Stock fell 4.4% post-earnings despite strong results.
24 buy ratings show analyst confidence despite market weakness.
Next earnings announcement scheduled for August 10, 2026.
Take-Two Interactive Software, Inc. (TTWO) delivered a strong earnings beat on (May 21, 2026), crushing analyst expectations on both the top and bottom lines. The gaming publisher reported earnings per share of $0.80, significantly outpacing the $0.56 estimate by 42.1%. Revenue came in at $1.58 billion, exceeding the $1.55 billion forecast by 2.2%. Despite the impressive TTWO earnings results, the stock declined 4.4% in the immediate aftermath, reflecting broader market concerns about forward guidance and the company’s profitability trajectory.

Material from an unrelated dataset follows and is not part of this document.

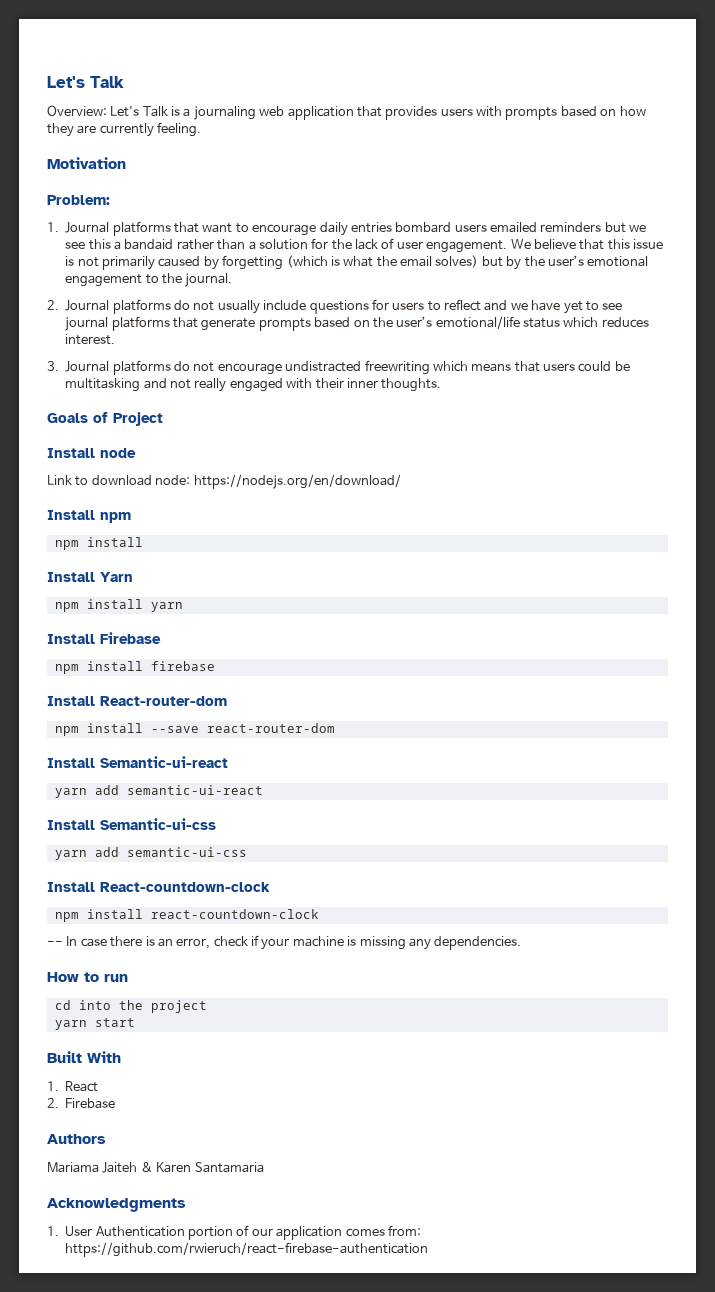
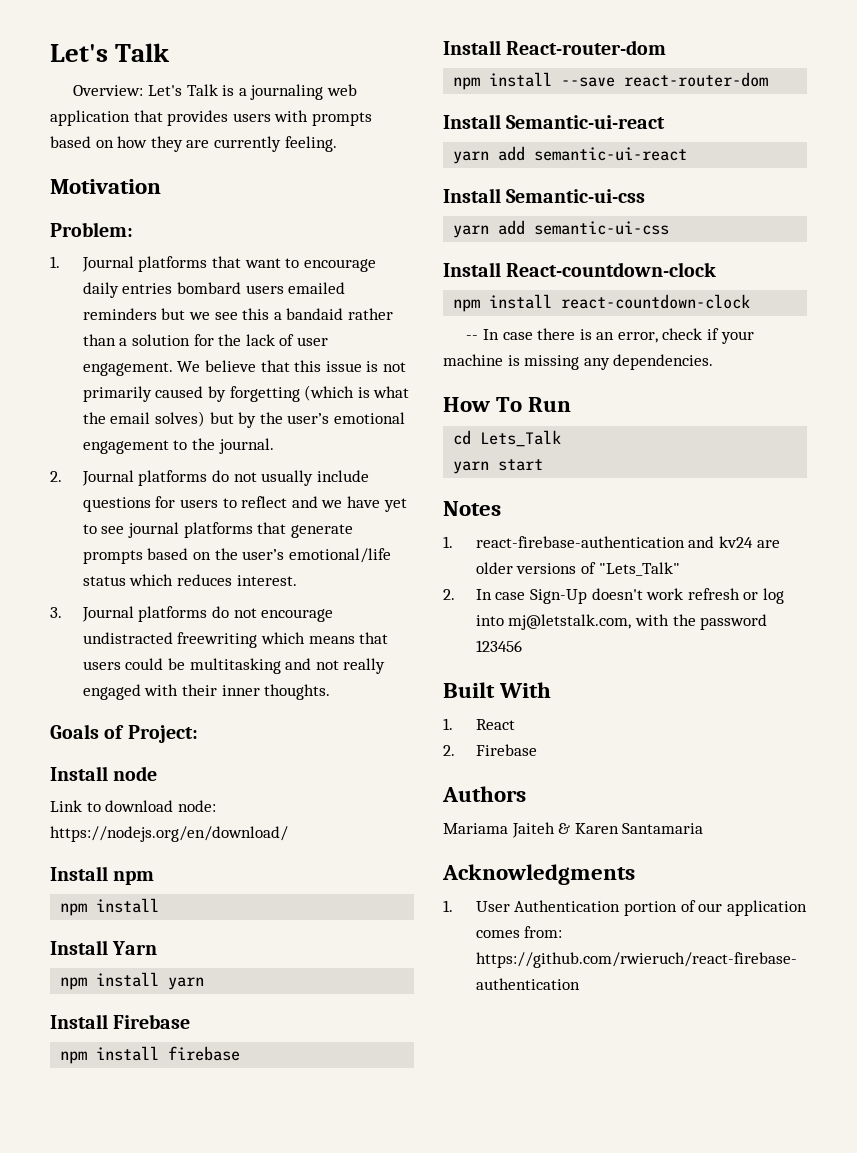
[113,412,163,426] Project -> [127,725,198,743] Project:
[84,972,128,982] to run -> [496,397,572,412] To Run
[78,1000,207,1013] into the project -> [480,430,562,447] Lets_Talk
(135, 1022) none -> [443,501,501,516] [443,536,780,548] [475,562,680,576] [443,588,785,604] [475,614,768,630] [475,640,522,652] // Notes // 1. react-firebase-authentication and kv24 are older versions of "Lets_Talk" // 2. In case Sign-Up doesn't work refresh or log into mj@letstalk.com, with the password 123456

TTWO Earnings Preview: EPS and Revenue Expectations
Take-Two Interactive Software, Inc. delivered exceptional Q2 2026 earnings results, with EPS surging 42.1% above consensus. The $0.80 actual EPS versus $0.56 estimate marked the strongest beat in recent quarters. Revenue of $1.58 billion exceeded expectations by $30 million, demonstrating solid demand across the company’s gaming portfolio.
This quarter’s performance significantly outpaced the prior quarter’s results. In Q1 2026, the company reported $1.23 EPS and $1.70 billion in revenue, showing sequential EPS improvement despite slightly lower revenue. The consistent beat pattern suggests strong execution in game releases and player engagement.
Take-Two Interactive Software, Inc. Stock Valuation and Key Financial Metrics
TTWO stock currently trades at $227.55, down 4.4% from the previous close of $238.08. The company maintains a market capitalization of $42.1 billion with 185.2 million shares outstanding. Key valuation metrics show a price-to-sales ratio of 6.74x and a price-to-book ratio of 12.56x, reflecting premium valuations typical of the gaming industry.
Operating margins remain challenged, with negative operating profit margins of -5.1% trailing twelve months. However, gross margins of 56% demonstrate strong pricing power on game sales and digital content. The company’s debt-to-equity ratio stands at 1.11x, indicating moderate leverage in the capital structure.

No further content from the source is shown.